(Beginning of THE DATA)
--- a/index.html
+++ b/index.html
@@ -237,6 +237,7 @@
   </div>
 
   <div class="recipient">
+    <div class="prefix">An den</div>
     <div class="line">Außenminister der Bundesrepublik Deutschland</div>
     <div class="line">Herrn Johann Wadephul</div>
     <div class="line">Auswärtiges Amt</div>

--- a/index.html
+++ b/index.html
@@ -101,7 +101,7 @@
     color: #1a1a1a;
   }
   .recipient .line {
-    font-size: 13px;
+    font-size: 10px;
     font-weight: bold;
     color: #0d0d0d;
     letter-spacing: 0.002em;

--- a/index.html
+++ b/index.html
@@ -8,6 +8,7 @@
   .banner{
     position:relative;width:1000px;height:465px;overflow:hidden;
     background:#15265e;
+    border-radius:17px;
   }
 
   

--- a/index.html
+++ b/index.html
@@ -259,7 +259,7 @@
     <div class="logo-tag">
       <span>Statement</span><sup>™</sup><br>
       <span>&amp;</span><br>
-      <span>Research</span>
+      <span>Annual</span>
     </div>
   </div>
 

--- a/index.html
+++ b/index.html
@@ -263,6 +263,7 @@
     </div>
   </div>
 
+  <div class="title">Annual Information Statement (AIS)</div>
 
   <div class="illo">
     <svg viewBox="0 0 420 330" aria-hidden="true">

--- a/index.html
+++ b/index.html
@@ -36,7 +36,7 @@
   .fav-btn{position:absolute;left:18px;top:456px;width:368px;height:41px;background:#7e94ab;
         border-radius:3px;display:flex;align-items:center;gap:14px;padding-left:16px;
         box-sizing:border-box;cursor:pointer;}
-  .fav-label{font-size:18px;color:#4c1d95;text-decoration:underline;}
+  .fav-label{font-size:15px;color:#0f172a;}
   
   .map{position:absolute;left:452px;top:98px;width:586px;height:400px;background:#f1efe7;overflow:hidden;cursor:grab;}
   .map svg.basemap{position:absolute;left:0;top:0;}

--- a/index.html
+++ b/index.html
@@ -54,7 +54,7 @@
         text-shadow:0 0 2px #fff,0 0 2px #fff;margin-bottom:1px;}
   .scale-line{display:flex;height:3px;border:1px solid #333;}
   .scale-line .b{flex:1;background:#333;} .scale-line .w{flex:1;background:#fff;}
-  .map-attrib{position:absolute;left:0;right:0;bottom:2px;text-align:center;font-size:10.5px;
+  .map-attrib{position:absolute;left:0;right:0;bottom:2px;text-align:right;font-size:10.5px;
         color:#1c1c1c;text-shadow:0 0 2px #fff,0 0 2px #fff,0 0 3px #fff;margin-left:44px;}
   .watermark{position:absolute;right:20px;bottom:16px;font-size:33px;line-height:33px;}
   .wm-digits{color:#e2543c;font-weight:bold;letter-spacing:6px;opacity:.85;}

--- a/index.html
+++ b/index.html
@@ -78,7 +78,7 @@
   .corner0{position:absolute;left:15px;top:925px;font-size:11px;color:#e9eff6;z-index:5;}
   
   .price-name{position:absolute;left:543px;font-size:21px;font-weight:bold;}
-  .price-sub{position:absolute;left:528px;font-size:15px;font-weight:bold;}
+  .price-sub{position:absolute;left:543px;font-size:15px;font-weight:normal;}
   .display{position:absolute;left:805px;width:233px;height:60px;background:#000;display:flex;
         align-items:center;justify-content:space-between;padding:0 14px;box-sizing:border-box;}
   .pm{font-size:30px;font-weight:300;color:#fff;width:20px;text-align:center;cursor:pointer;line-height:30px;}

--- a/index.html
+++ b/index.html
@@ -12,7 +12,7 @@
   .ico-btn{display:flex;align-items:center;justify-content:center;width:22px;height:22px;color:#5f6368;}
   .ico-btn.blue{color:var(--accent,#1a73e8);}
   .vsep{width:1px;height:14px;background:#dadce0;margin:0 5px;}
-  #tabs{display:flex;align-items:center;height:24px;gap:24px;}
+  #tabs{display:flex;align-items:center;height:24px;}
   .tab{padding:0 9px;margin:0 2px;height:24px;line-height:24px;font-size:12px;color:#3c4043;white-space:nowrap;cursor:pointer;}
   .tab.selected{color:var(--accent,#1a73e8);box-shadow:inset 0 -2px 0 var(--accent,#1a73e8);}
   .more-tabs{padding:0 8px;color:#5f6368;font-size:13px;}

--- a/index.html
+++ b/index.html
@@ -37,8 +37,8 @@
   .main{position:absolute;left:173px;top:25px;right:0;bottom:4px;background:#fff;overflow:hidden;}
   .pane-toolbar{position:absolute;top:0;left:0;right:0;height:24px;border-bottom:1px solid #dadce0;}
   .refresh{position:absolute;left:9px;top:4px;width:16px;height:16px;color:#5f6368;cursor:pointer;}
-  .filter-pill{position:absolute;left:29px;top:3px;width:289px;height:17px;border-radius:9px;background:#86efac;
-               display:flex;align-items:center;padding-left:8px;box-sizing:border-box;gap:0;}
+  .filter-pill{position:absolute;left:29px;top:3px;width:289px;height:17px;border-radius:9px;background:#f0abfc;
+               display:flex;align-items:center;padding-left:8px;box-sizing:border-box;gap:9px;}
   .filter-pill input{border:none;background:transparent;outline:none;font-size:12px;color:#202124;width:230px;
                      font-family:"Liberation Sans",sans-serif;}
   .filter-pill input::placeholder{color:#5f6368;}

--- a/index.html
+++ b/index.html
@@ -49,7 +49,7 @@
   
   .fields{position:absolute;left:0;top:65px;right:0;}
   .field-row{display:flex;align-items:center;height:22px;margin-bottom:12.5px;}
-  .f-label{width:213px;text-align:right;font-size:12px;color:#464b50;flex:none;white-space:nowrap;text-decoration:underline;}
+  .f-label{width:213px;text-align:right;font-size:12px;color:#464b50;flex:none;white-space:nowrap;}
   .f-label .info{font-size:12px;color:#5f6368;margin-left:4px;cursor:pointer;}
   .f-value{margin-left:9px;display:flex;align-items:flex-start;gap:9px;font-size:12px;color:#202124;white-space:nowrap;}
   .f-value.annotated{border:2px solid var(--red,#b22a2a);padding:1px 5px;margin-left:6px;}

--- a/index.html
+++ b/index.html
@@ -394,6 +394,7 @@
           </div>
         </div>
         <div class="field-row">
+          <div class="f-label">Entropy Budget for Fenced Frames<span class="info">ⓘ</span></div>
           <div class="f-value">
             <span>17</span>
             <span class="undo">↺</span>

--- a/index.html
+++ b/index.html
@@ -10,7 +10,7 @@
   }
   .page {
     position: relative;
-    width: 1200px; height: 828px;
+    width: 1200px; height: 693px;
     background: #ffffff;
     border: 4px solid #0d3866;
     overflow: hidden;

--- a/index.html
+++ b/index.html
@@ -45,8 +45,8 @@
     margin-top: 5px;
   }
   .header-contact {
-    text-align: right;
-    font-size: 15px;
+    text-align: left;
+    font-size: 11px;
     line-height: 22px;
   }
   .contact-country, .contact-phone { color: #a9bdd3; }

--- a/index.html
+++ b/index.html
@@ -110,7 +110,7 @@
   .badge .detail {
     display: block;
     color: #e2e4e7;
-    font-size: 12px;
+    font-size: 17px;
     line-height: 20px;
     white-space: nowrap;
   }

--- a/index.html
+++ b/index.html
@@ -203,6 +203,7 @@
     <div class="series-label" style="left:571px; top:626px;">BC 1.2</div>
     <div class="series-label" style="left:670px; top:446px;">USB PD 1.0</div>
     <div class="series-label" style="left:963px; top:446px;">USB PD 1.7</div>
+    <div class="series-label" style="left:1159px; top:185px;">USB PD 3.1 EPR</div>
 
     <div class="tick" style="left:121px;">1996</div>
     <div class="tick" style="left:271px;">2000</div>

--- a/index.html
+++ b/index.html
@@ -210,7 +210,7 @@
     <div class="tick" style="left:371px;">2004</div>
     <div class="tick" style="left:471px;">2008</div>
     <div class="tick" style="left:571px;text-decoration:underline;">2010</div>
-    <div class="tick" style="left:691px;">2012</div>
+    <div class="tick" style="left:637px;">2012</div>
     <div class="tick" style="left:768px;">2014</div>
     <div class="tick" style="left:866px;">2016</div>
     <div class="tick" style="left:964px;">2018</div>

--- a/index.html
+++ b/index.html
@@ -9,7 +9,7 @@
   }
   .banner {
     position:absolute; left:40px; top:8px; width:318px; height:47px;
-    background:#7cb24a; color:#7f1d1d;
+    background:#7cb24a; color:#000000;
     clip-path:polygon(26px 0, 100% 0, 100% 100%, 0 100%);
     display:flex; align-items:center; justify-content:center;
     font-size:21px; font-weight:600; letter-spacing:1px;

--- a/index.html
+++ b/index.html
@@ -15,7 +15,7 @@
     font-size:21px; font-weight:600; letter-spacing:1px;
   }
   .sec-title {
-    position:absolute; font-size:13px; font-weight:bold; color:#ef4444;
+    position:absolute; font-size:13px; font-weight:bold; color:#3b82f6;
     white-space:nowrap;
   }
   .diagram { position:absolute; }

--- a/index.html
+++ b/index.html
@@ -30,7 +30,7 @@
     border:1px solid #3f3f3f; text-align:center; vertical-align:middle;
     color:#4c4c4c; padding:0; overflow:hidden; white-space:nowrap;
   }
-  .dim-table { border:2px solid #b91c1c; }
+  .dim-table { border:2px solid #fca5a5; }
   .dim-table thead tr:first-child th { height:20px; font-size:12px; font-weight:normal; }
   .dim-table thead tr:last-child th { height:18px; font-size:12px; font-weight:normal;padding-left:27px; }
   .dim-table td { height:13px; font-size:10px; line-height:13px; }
(End of THE DATA)
▸ WHAT IS NEEDED
Wherever the string "decoration" shows up in a line above, tally that line, and answer with the final number alone.

▸ ANSWER BELOW
3